Nim 語言程式教學:多型 (Polymorphism)

PUBLISHED ON APR 3, 2018 — PROGRAMMING

由於 Nim 既不支援多重繼承 (multiple inheritance) 也不支援介面 (interface),Nim 對於多型的支援相對薄弱。不支援多型的話,很多設計模式 (design patterns) 會難以實作,希望 Nim 以後可以改善這方面的議題。

Duck Type

Duck Type 是指專注在物件的外在行為上,不用過度地檢查物件實際的型別;動態型別語言,像是 Python 或 Ruby,可自動實現這個想法,靜態型別語言則要透過一些額外的手法。現階段,可以使用繼承來達成子類型 (subtyping) 的效果,如下例:

type
  Animal* = ref object of RootObj

method speak*(a: Animal) {.base.} =
  quit "Unimplemented"

type
  Duck* = ref object of Animal

method speak*(d: Duck) =
  echo "Pack pack"

proc newDuck*(): Duck =
  new(result)

type
  Dog* = ref object of Animal

method speak*(d: Dog) =
  echo "Wow wow"

proc newDog*(): Dog =
  new(result)

type
  Tiger* = ref object of Animal

method speak*(t: Tiger) =
  echo "Halum halum"

proc newTiger*(): Tiger =
  new(result)

when isMainModule:
  let animals: seq[Animal] = @[newDuck(), newDog(), newTiger()]

  for a in animals:
    a.speak

表面上看起來,似乎可以達到 duck typing 的效果;但是,隨著物件變多,單一繼承往往就會不太夠用,而 Nim 目前沒有官方的介面的方案,這是目前 Nim 較為不足的地方。

函式重載

使用 method 即可達成函式重載 (funciton overloading) 或方法重載 (method overloading) 的效果,見上例。

用 tuple 模擬介面

單一繼承的程式語言,大部分都會用介面、mixin、trait 等替代機制補足需要多重繼承的需求,但 Nim 到目前為止缺乏這一塊,有一個非正式的方法是透過帶有方法宣告的 tuple 來模擬介面,官方手冊沒有記錄這一點,而出現在某篇國外的部落格文章。我們這裡將先前的例子改寫,加入介面的支援:

import random

# Some interface in Nim
type
  IEmployee = tuple[
    salary: proc (): float 
  ]

type
  Employee* = ref object
    s: float

proc salary*(e: Employee): float =
  e.s

proc `salary=`*(e: Employee, salary: float) =
  assert(salary >= 0.0)
  e.s = salary

proc newEmployee*(salary: float): Employee =
  new(result)
  result.s = salary

# Type conversion, from Employee to IEmployee.
proc toEmployee*(e: Employee): IEmployee =
  return (
    salary: proc (): float =
      e.salary
  )

type
  Programmer* = ref object
    plns: seq[string]
    pes: seq[string]
    pee: Employee

proc salary*(p: Programmer): float =
  p.pee.salary

proc `salary=`*(p: Programmer, salary: float) =
  assert(salary >= 0.0)
  p.pee.salary = salary

proc langs*(p: Programmer): seq[string] =
  p.plns

proc `langs=`*(p: Programmer, langs: seq[string]) =
  p.plns = langs

proc editors*(p: Programmer): seq[string] =
  p.pes

proc `editors=`*(p: Programmer, editors: seq[string]) =
  p.pes = editors

proc solve*(p: Programmer, problem: string) =
  randomize()

  let ln = p.langs[random(p.langs.low..p.langs.len)]
  let e = p.editors[random(p.editors.low..p.editors.len)]

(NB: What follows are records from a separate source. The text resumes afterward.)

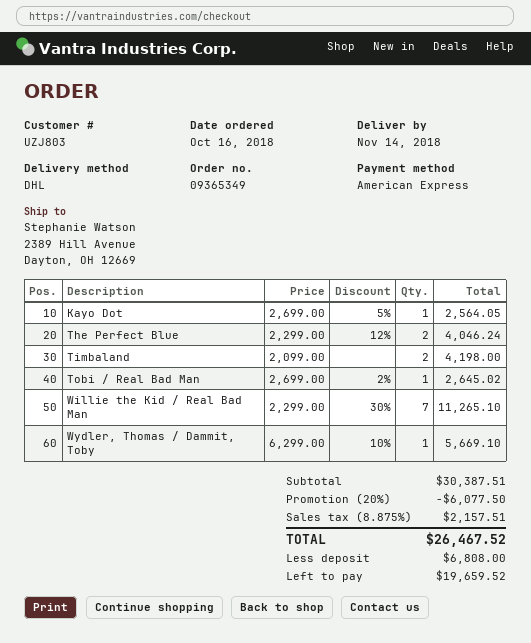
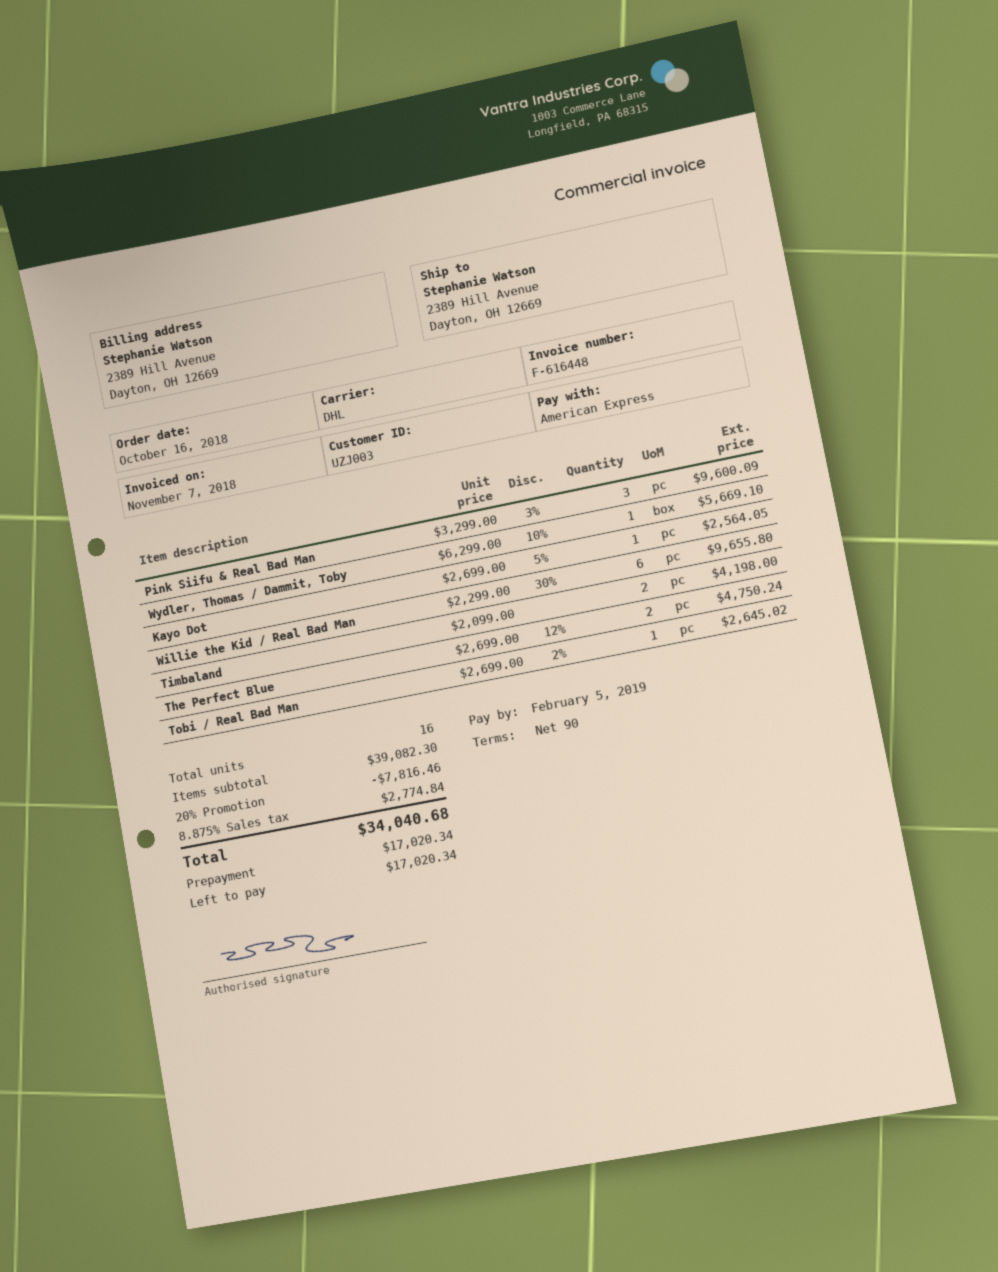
customer number: UZJ803 -> UZJ003
The Perfect Blue: 2 x 2299.00 - 12% = 4046.24 -> 2 x 2699.00 - 12% = 4750.24
Willie the Kid / Real Bad Man: 7 x 2299.00 - 30% = 11265.10 -> 6 x 2299.00 - 30% = 9655.80
Pink Siifu & Real Bad Man: none -> 3 x 3299.00 - 3% = 9600.09
subtotal: 30387.51 -> 39082.30
discount: 20% = 6077.50 -> 20% = 7816.46
tax: 8.875% = 2157.51 -> 8.875% = 2774.84
total: 26467.52 -> 34040.68
deposit: 6808.00 -> 17020.34
balance: 19659.52 -> 17020.34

  echo "The programmer solved " & problem & " in " & ln & " with " & e

proc newProgrammer*(langs: seq[string], editors: seq[string], salary: float): Programmer =
  new(result)
  result.plns = langs
  result.pes = editors
  result.pee = newEmployee(salary = salary)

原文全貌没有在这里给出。